Gene boosts yield, sweetness in tomato hybrids
May 3, 2010 By Fruit & Vegetable
Giving tomato breeders and ketchup fans something to cheer about, a
Cold Spring Harbor Laboratory (CSHL) scientist and his colleagues at
the Hebrew University in Israel have identified a gene that pushes
hybrid tomato plants to spectacularly increase yield.
Giving tomato breeders and ketchup fans something to cheer about, a Cold Spring Harbor Laboratory (CSHL) scientist and his colleagues at the Hebrew University in Israel have identified a gene that pushes hybrid tomato plants to spectacularly increase yield.
The yield-boosting power of this gene, which controls when plants make flowers, works in different varieties of tomato, and crucially, across a range of environmental conditions.
The team made the discovery while hunting for genes that boost hybrid vigour, a breeding principle that spurred the production of blockbuster hybrid crops like corn and rice a century ago. Hybrid vigour, also known as heterosis, is the miraculous phenomenon by which intercrossing two varieties of plants produces more vigorous hybrid offspring with higher yields. First observed by Charles Darwin in 1876, heterosis was rediscovered by CSHL corn geneticist George Shull 30 years later, but how heterosis works has remained a mystery.
Studies suggested that harmful, vigour-killing gene mutations that accumulate naturally in every generation are exposed by inbreeding, but hidden by crossbreeding.
To find overdominant genes, the team developed a novel approach by turning to a vast tomato “mutant library” – a collection of 5,000 plants, each of which has a single mutation in a single gene that causes defects in various aspects of tomato growth, such as fruit size, leaf shape, etc. Selecting a diverse set of mutant plants, most of which produced low yield, the team crossed each mutant with its normal counterpart and searched for hybrids with improved yield.
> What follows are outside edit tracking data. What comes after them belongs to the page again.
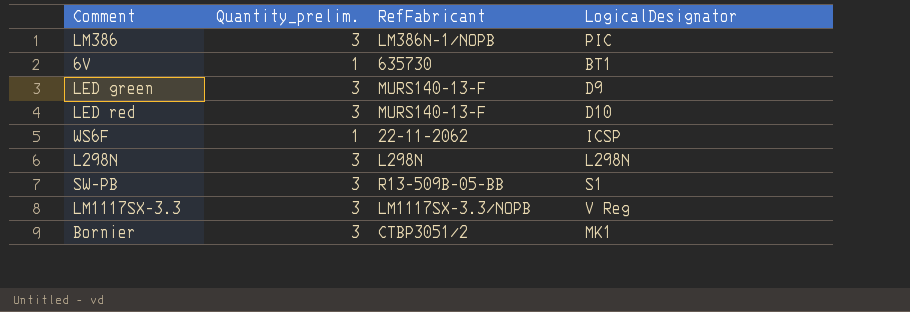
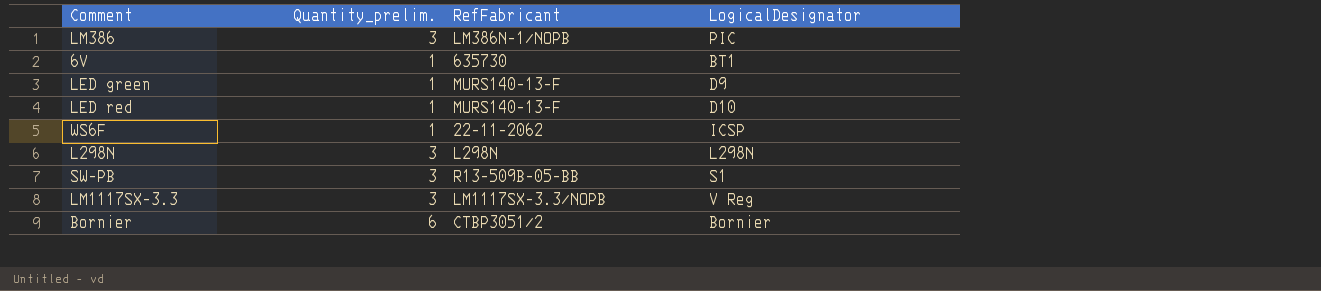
LED green | Quantity_prelim.: 3 -> 1
LED red | Quantity_prelim.: 3 -> 1
Bornier | Quantity_prelim.: 3 -> 6
Bornier | LogicalDesignator: MK1 -> Bornier

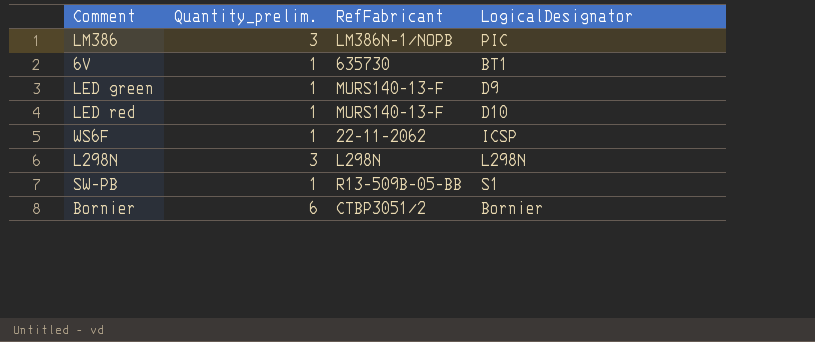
row LM1117SX-3.3: 3 | LM1117SX-3.3/NOPB | V Reg -> none
SW-PB | Quantity_prelim.: 3 -> 1

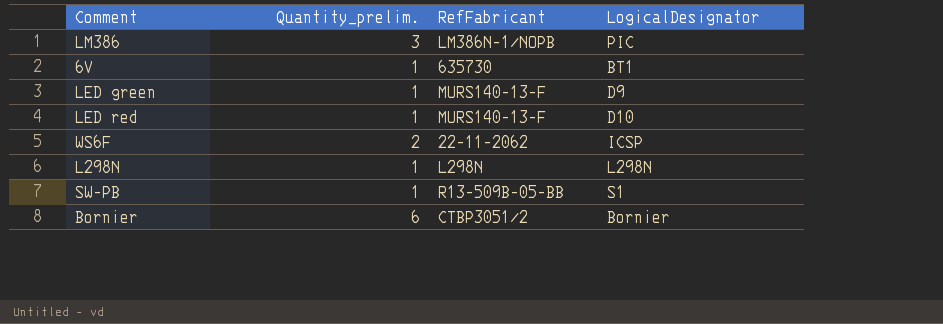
WS6F | Quantity_prelim.: 1 -> 2
L298N | Quantity_prelim.: 3 -> 1

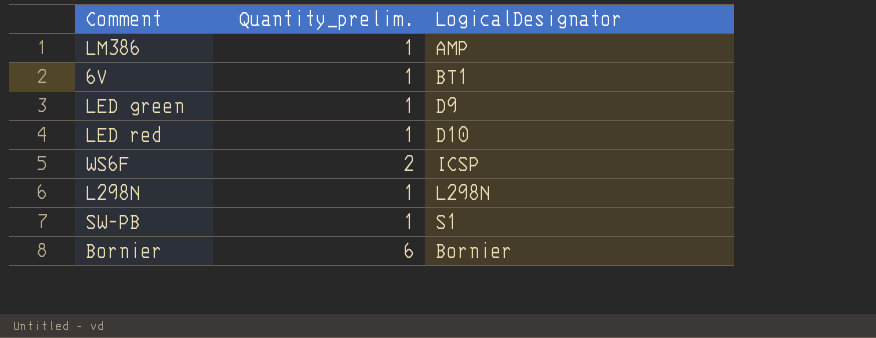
column RefFabricant | position: 3 -> none
LM386 | Quantity_prelim.: 3 -> 1
LM386 | LogicalDesignator: PIC -> AMP

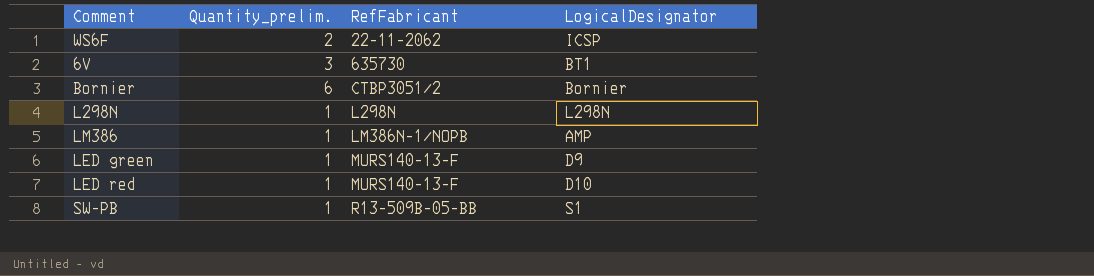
row order: none -> RefFabricant ascending
column RefFabricant | position: none -> 3
6V | Quantity_prelim.: 1 -> 3

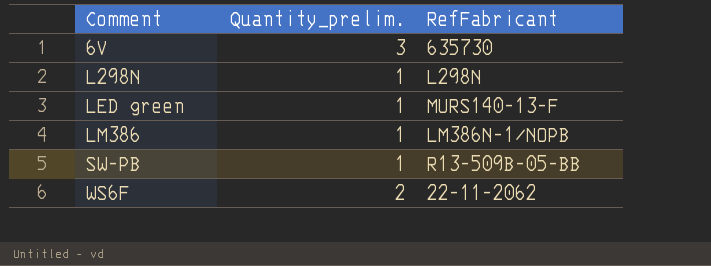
row order: RefFabricant ascending -> Comment ascending
column LogicalDesignator | position: 4 -> none
row Bornier: 6 | CTBP3051/2 | Bornier -> none
row LED red: 1 | MURS140-13-F | D10 -> none

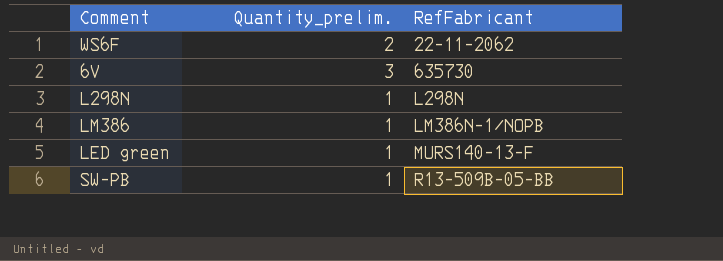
row order: Comment ascending -> RefFabricant ascending

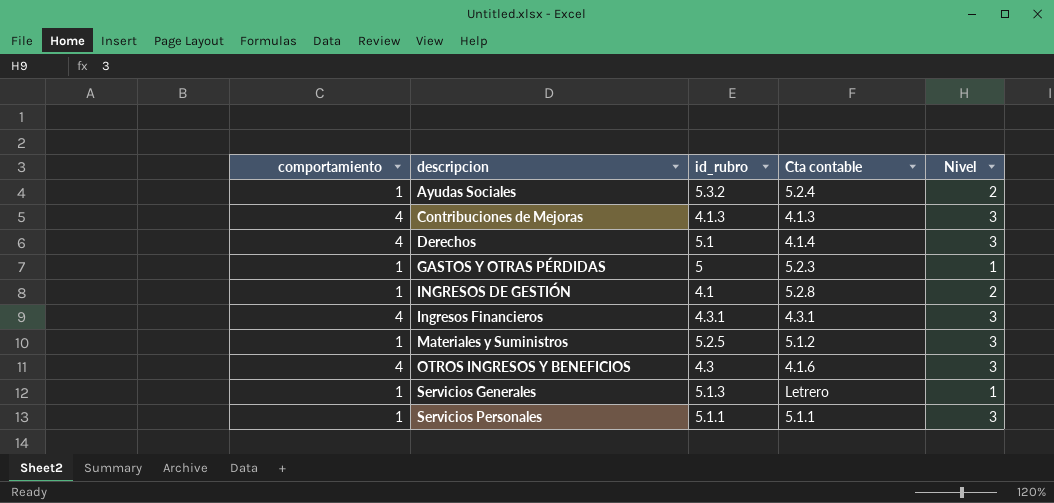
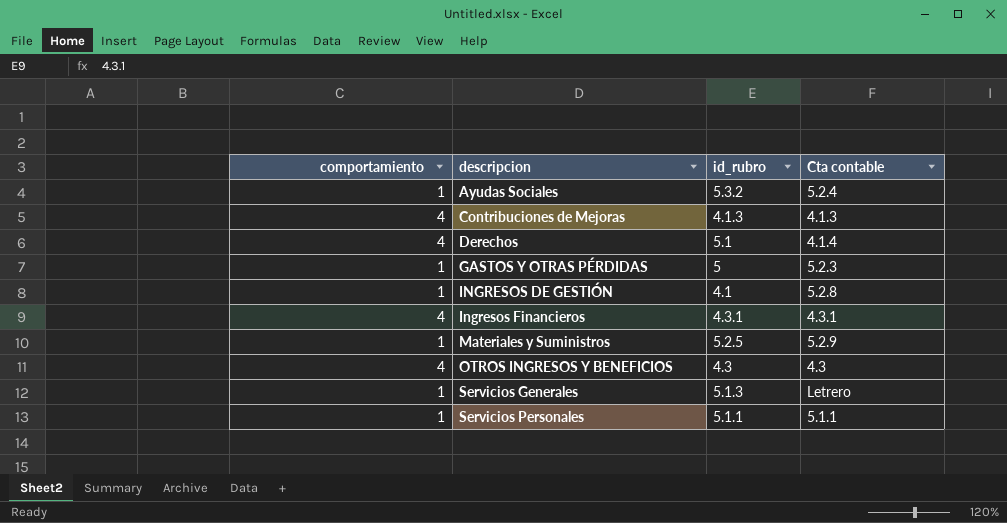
column Nivel | position: 5 -> none
Materiales y Suministros | Cta contable: 5.1.2 -> 5.2.9
OTROS INGRESOS Y BENEFICIOS | Cta contable: 4.1.6 -> 4.3

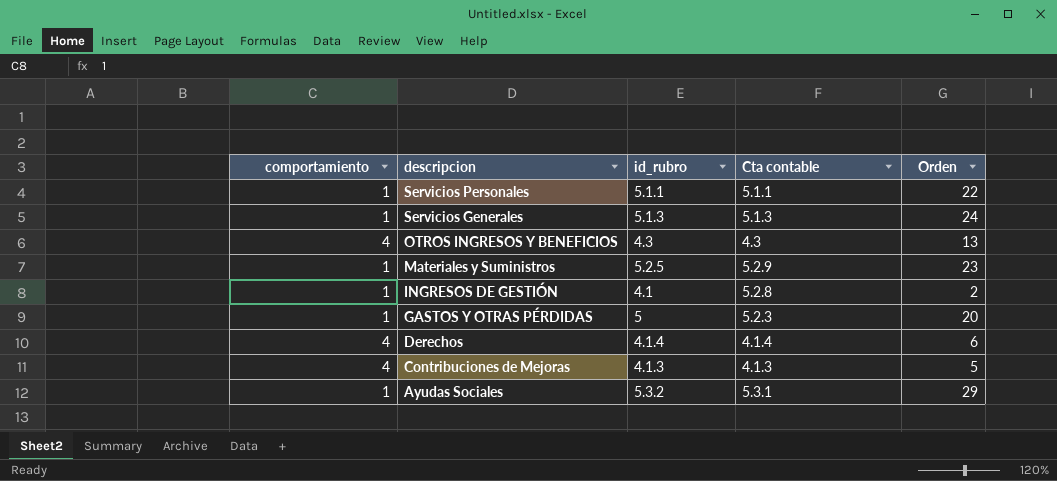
row order: descripcion ascending -> descripcion descending
column Orden | position: none -> 5
row Ingresos Financieros: 4 | 4.3.1 | 4.3.1 -> none
Servicios Generales | Cta contable: Letrero -> 5.1.3
Derechos | id_rubro: 5.1 -> 4.1.4
Ayudas Sociales | Cta contable: 5.2.4 -> 5.3.1

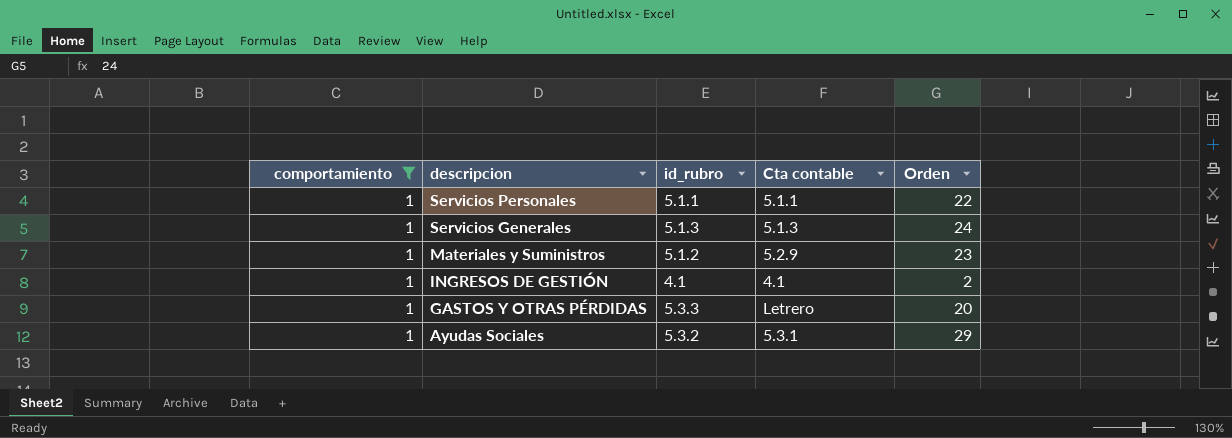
filter: none -> comportamiento = 1
Materiales y Suministros | id_rubro: 5.2.5 -> 5.1.2
INGRESOS DE GESTIÓN | Cta contable: 5.2.8 -> 4.1
GASTOS Y OTRAS PÉRDIDAS | id_rubro: 5 -> 5.3.3
GASTOS Y OTRAS PÉRDIDAS | Cta contable: 5.2.3 -> Letrero

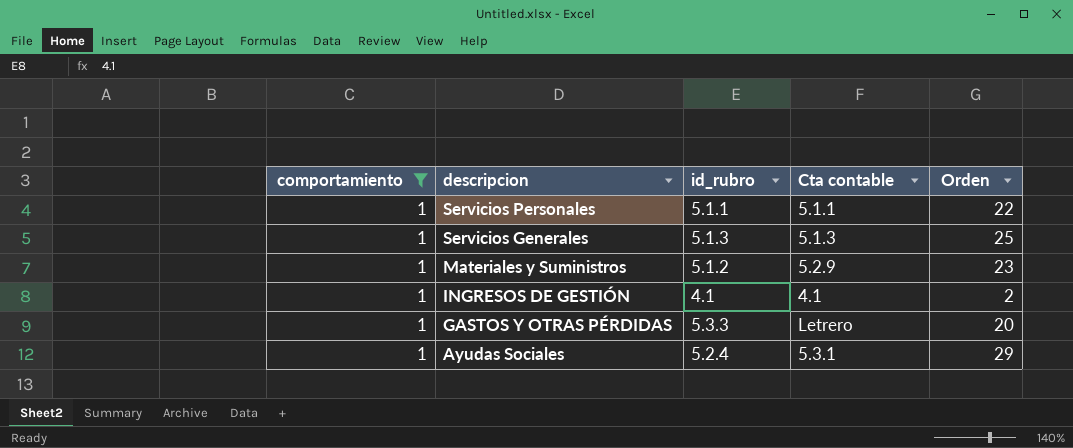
Servicios Generales | Orden: 24 -> 25
Ayudas Sociales | id_rubro: 5.3.2 -> 5.2.4

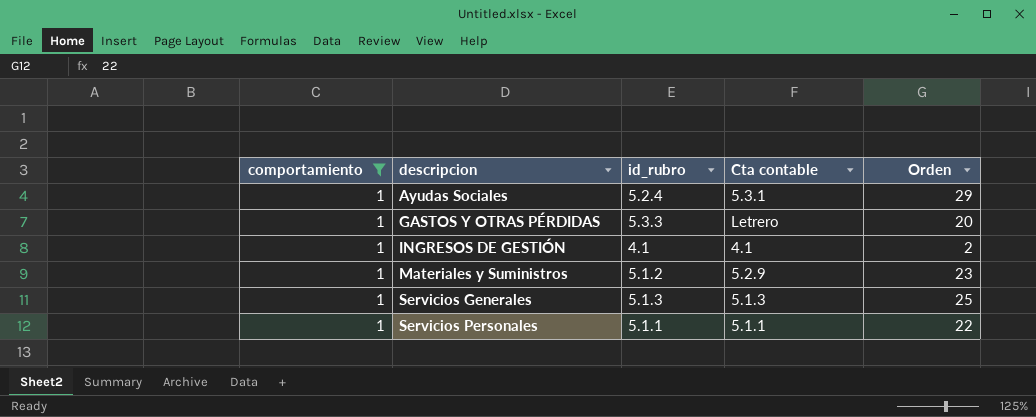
row order: descripcion descending -> descripcion ascending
Among several cases, the most dramatic example increased yield by 60 per cent. This hybrid, the team found, produced greater yields because there was one normal copy and one mutated copy of a single gene that produces a protein called florigen. This protein, touted as the breakthrough discovery of the year in 2005 in Science magazine, instructs plants when to stop making leaves and start making flowers, which in turn produce fruit.
In plants such as tomatoes, flowering (and therefore yield) is controlled by a delicate balance between the florigen protein, which promotes flowering, and another related protein, that delays flowering. A mutation in only one copy of the florigen gene causes the hybrid to produce more flowers in less time – the key to improved yield.
The scientists have observed the gene’s heterosis effect in different varieties of tomatoes and in plants grown in different climate and soil conditions, both in Israel and locally in New York at CSHL and the Cornell Horticultural Experiment Station at Riverhead, N.Y.
n addition to superior yield, the hybrids also display another important quality – taste. Tomato plants only produce a finite amount of sugar, which they distribute equally among their fruits. So higher yields usually result in each fruit having less sugar. But, remarkably, the florigen gene also boosted the sugar and sweetness of individual fruits.
The researchers are already planning to explore if genes related to florigen in other crops can cause heterosis and improve yield. The concept that a mutation in only one copy of a single gene can improve yield has broad implications for plant breeding.